__Work instruction__.
Repeat exactly the line that includes "total: 21642.75 -> 23152.71" and all lines after it, ending with the last line of the listing below.

───

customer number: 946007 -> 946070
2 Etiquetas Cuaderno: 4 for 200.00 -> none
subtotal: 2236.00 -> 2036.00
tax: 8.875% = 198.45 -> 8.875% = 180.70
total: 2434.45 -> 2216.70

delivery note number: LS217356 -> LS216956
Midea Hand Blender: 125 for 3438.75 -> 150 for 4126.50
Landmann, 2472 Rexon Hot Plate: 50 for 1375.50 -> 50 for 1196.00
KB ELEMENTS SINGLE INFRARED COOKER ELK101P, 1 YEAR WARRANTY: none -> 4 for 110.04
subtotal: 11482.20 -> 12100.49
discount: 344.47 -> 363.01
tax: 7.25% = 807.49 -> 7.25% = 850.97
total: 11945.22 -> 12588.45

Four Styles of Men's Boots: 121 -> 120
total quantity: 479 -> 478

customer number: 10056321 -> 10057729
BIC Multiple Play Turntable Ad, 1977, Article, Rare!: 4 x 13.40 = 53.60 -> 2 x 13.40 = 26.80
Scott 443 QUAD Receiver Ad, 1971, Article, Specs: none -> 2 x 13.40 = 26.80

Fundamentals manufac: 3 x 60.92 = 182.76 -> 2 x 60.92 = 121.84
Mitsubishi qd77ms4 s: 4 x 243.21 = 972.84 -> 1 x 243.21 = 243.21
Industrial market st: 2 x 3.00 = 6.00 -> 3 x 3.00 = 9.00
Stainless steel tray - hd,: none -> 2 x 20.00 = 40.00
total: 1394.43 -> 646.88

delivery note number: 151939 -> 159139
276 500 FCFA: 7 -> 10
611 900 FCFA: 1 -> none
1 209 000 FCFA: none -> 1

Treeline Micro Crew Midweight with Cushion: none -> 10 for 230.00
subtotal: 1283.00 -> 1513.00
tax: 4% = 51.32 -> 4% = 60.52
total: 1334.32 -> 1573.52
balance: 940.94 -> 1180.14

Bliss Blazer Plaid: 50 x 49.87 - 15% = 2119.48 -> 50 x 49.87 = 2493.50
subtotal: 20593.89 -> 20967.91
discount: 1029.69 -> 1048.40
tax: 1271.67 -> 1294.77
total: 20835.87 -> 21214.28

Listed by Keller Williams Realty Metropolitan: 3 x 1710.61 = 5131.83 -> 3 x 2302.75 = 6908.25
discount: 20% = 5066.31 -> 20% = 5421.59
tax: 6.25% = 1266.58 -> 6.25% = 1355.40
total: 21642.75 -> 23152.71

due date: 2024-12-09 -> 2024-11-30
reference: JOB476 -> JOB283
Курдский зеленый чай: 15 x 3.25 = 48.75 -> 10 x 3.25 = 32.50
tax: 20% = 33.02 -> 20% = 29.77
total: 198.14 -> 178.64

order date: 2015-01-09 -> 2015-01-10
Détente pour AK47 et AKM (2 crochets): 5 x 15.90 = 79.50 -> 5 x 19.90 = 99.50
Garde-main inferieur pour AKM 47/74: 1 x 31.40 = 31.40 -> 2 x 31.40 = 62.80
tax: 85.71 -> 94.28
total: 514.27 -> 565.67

───

__Response to the task__.
total: 21642.75 -> 23152.71

due date: 2024-12-09 -> 2024-11-30
reference: JOB476 -> JOB283
Курдский зеленый чай: 15 x 3.25 = 48.75 -> 10 x 3.25 = 32.50
tax: 20% = 33.02 -> 20% = 29.77
total: 198.14 -> 178.64

order date: 2015-01-09 -> 2015-01-10
Détente pour AK47 et AKM (2 crochets): 5 x 15.90 = 79.50 -> 5 x 19.90 = 99.50
Garde-main inferieur pour AKM 47/74: 1 x 31.40 = 31.40 -> 2 x 31.40 = 62.80
tax: 85.71 -> 94.28
total: 514.27 -> 565.67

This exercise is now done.